■ Task description: Answer with the exact lines of the following material from the one containing "margin-left: 18px ->" through the one containing "left: 20px ->", both end lines included.

■ Records:
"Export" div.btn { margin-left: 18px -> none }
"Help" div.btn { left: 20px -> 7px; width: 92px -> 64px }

...

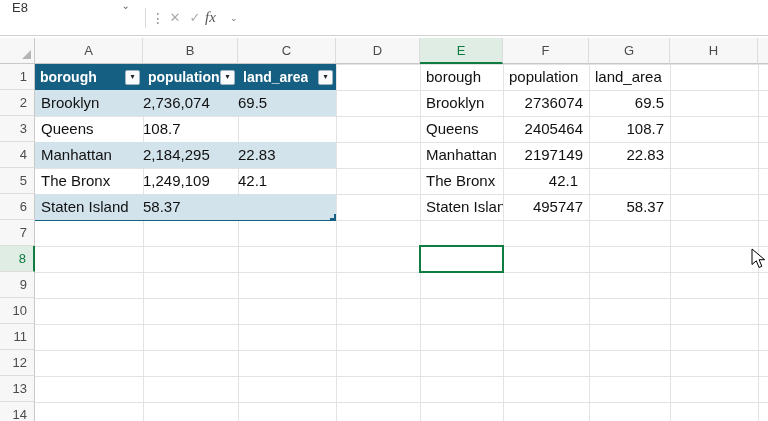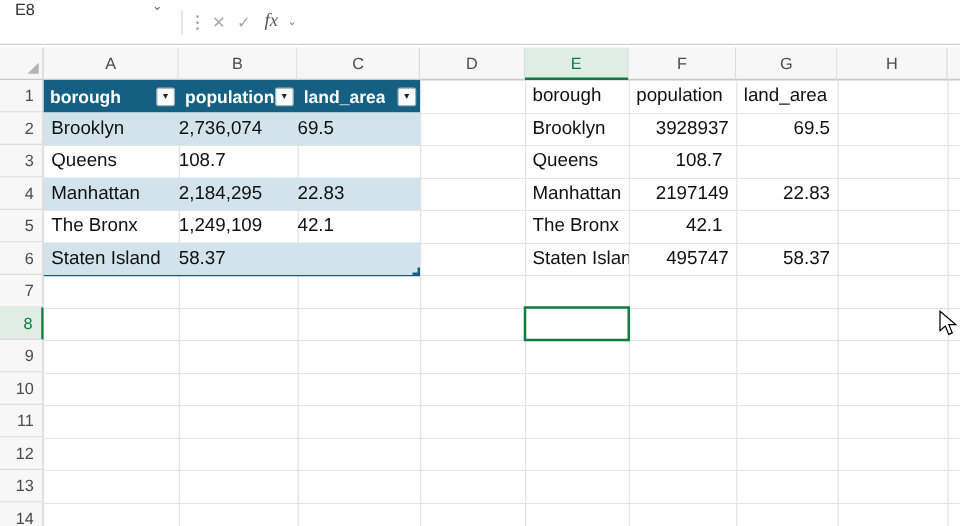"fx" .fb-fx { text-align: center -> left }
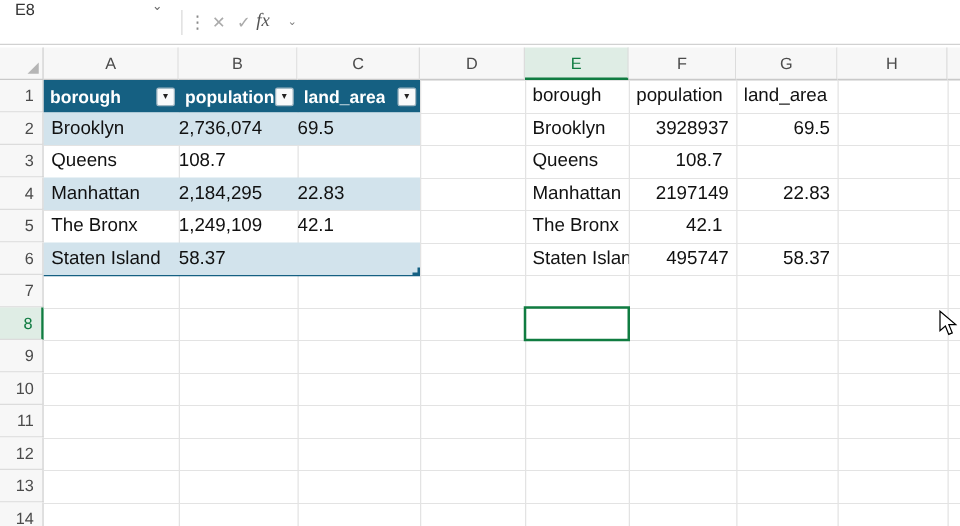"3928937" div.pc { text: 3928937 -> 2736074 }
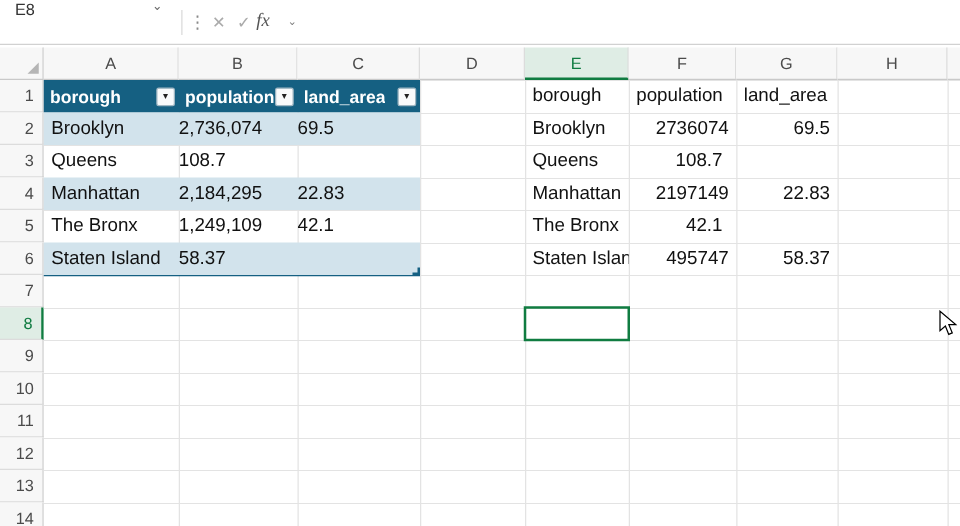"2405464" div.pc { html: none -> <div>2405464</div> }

■ Response:
"Export" div.btn { margin-left: 18px -> none }
"Help" div.btn { left: 20px -> 7px; width: 92px -> 64px }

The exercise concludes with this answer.